Equipment on deck include the trawl nets and bottom dredges which bring up the fish samples and benthic things, the DTIS (Deep Tow Imaging System), CTD Rosette (Conductivity, Temperature and Depth Rosette) for bottom core sampling and the MOCNESS (Multiple Opening/Closing Net Environmental Sensor System).
I met Max Quinn today from the New Zealand Natural History Film Unit in Dunedin. He is on board to do a documentary on the voyage. He is a very interesting chap with a great sense of humour. It turns out he has affliction for cold documentaries and has some amazing cold experiences under his belt to tell us about. We watched the first of his documentaries - an amazing documentary of the great Alaskan sled dog race.
It looks like I will have to get my paints out well before we arrive in Antarctica. I was approached at “smoko” today by Mike, the bosun, and Glenbo, second crew boss.

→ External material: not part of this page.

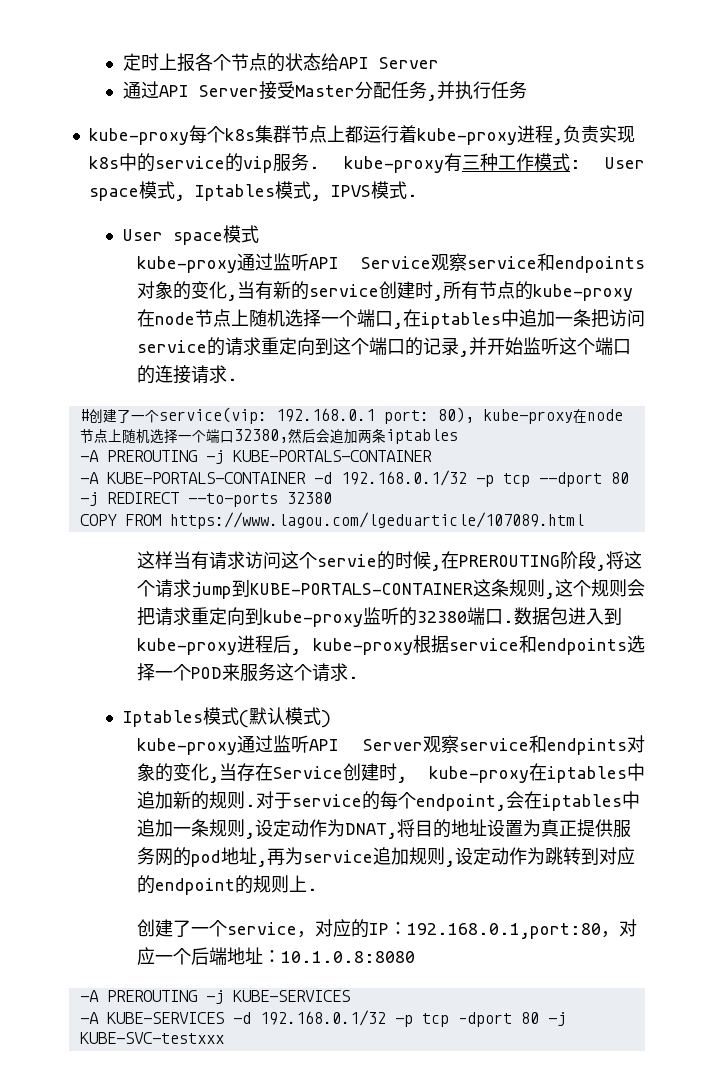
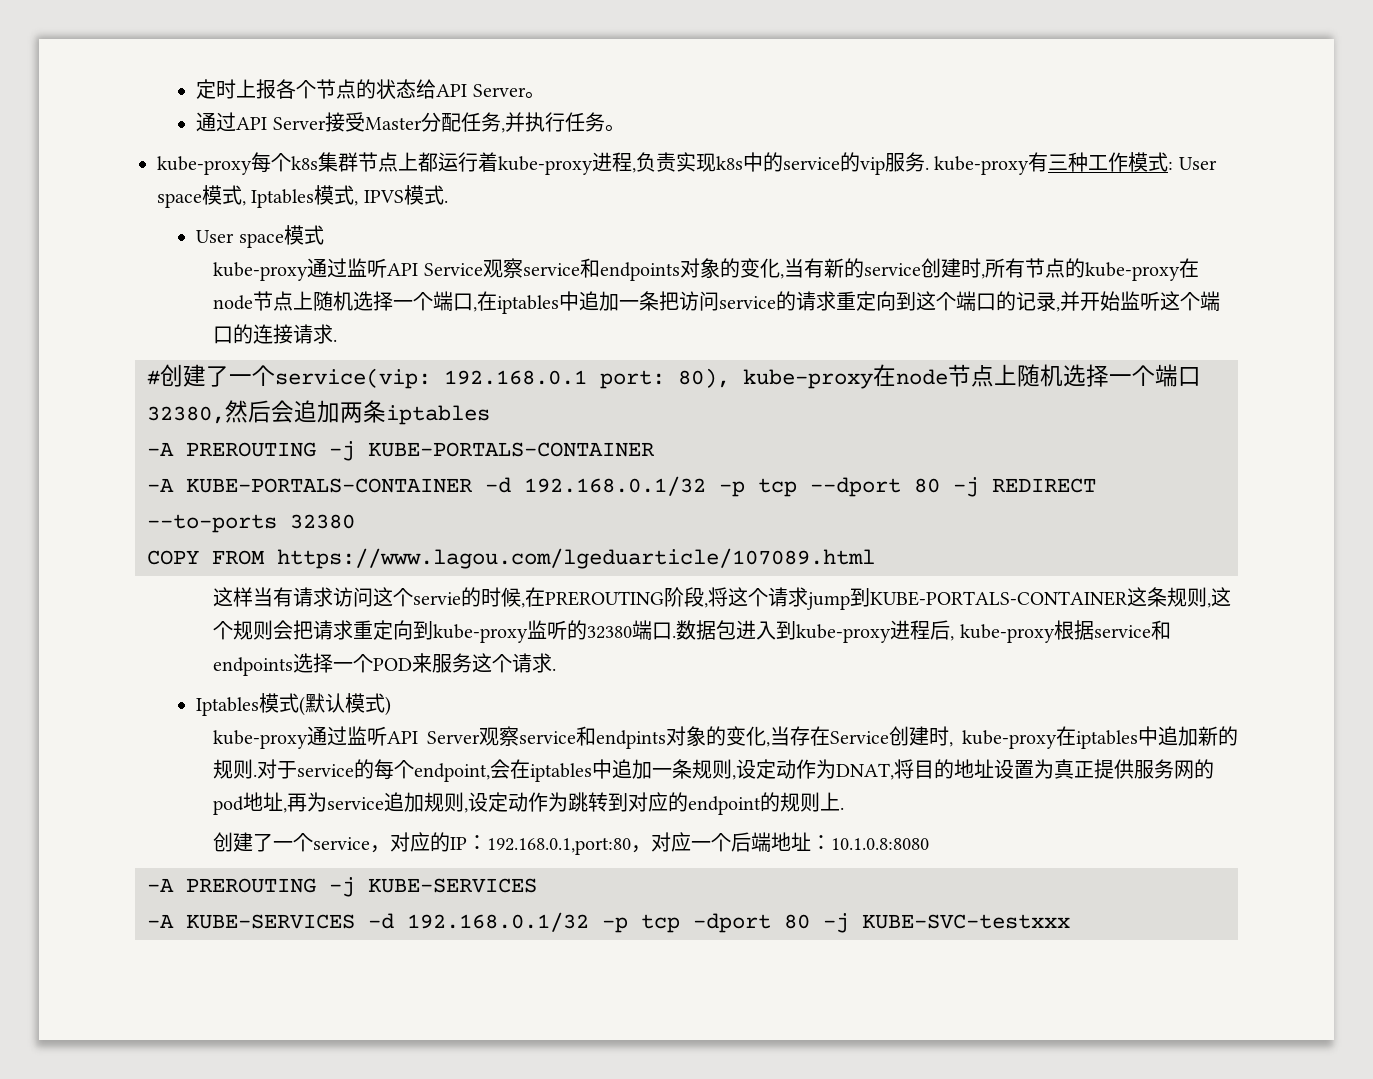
- 定时上报各个节点的状态给API Server
+ 定时上报各个节点的状态给API Server。
- 通过API Server接受Master分配任务,并执行任务
+ 通过API Server接受Master分配任务,并执行任务。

“We hear you paint”, they said. ”Can you do us a painting from photos of our last trip to Antarctica?” ”What will it cost us?”

“Sure”, I said and looked forlornly towards my empty beer fridge. I had missed the duty free order when the ship was in port, so there was now every prospect that this two-month trip was going to be a dry one for me.

They got the picture and before I had even started the painting, my fridge was filled. My paints and brushes came out and my beer fridge got stocked up. So I was away painting Antarctica before I had even seen it myself.